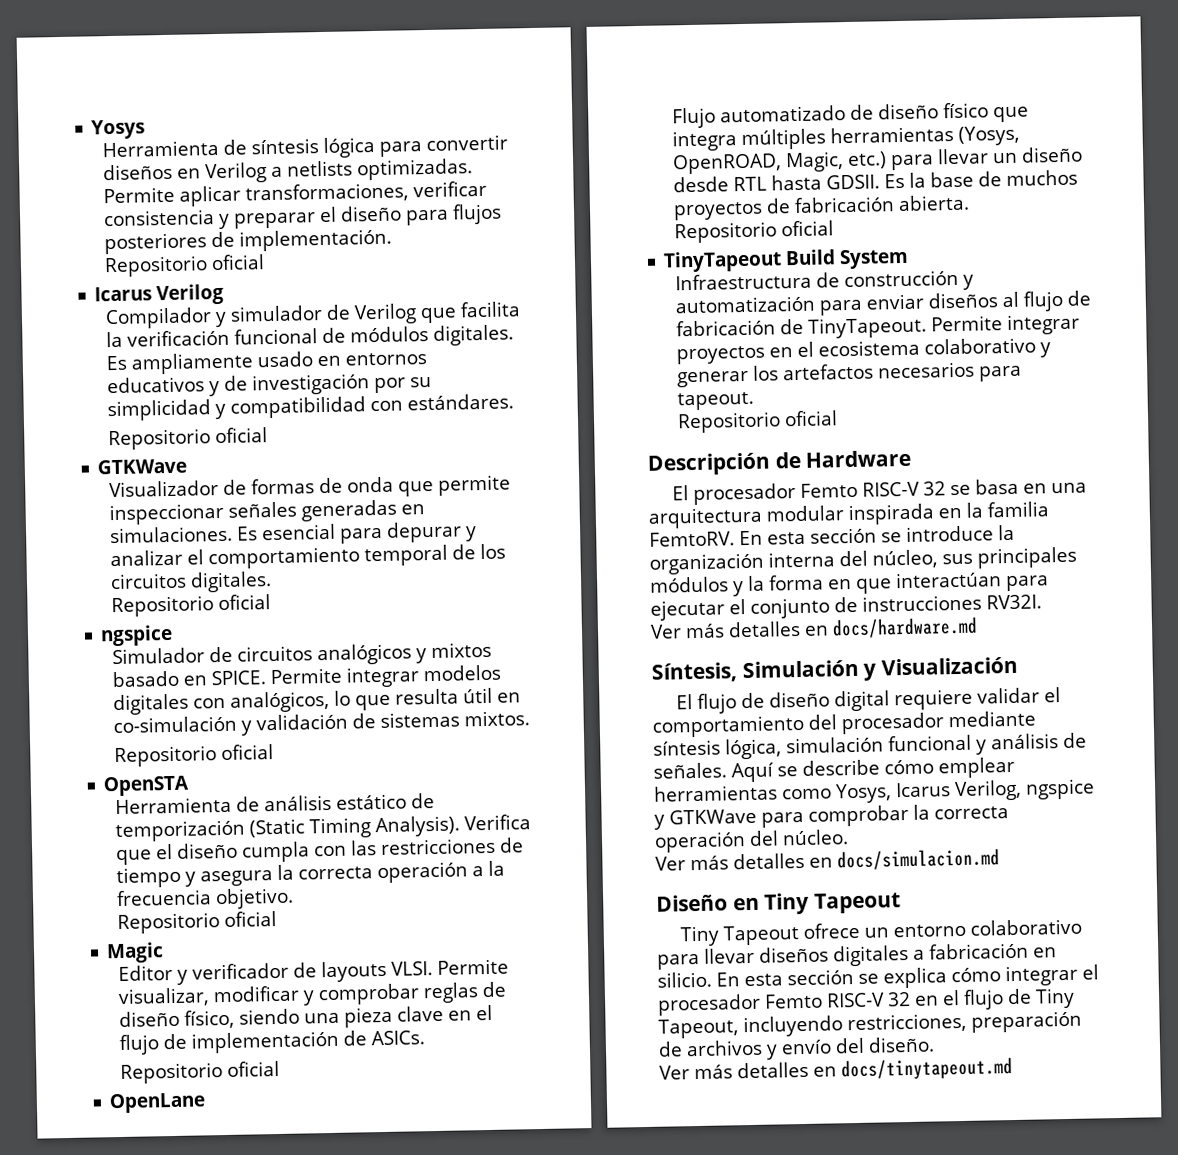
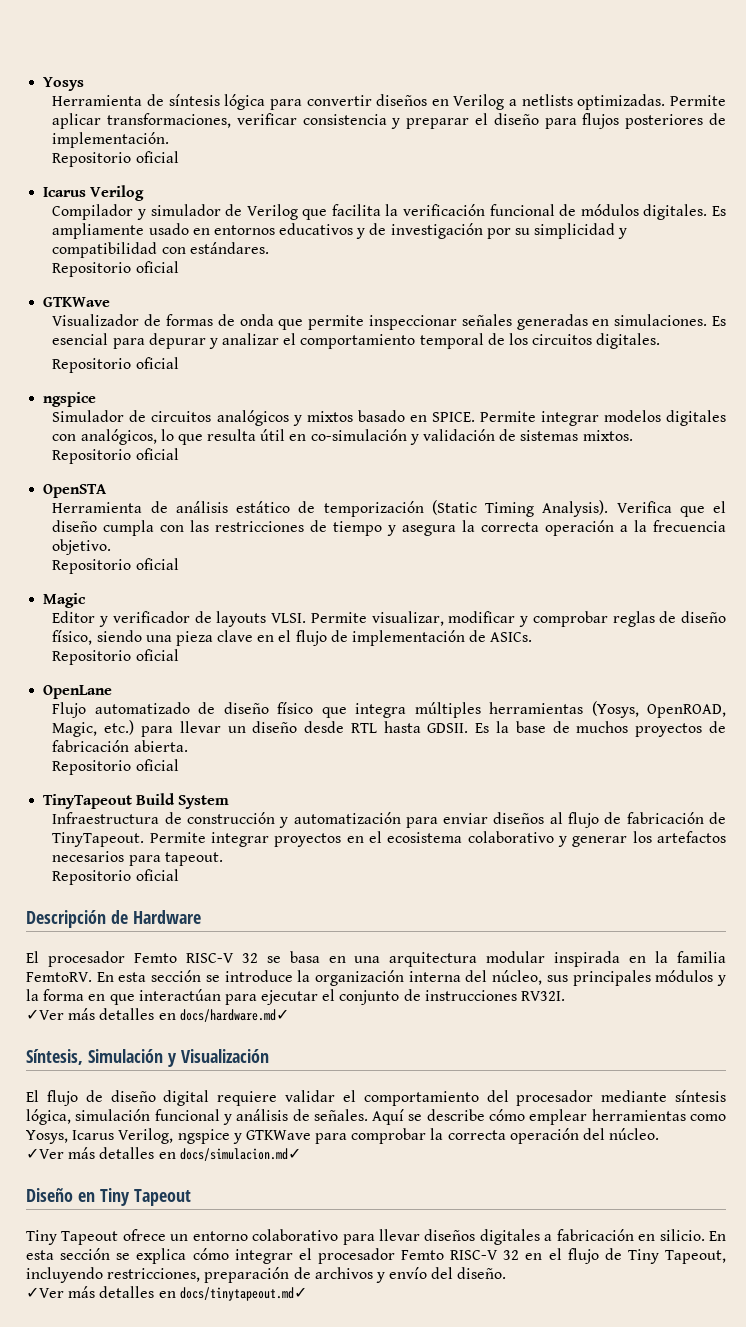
- Ver más detalles en docs/hardware.md
+ ✓Ver más detalles en docs/hardware.md✓
- Ver más detalles en docs/simulacion.md
+ ✓Ver más detalles en docs/simulacion.md✓
- Ver más detalles en docs/tinytapeout.md
+ ✓Ver más detalles en docs/tinytapeout.md✓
_ _ _ _
■ **Problem details**: In the entries above, which lines hold the string "tinytapeout"? Report all of them.

■ **Answer box**:
- Ver más detalles en docs/tinytapeout.md
+ ✓Ver más detalles en docs/tinytapeout.md✓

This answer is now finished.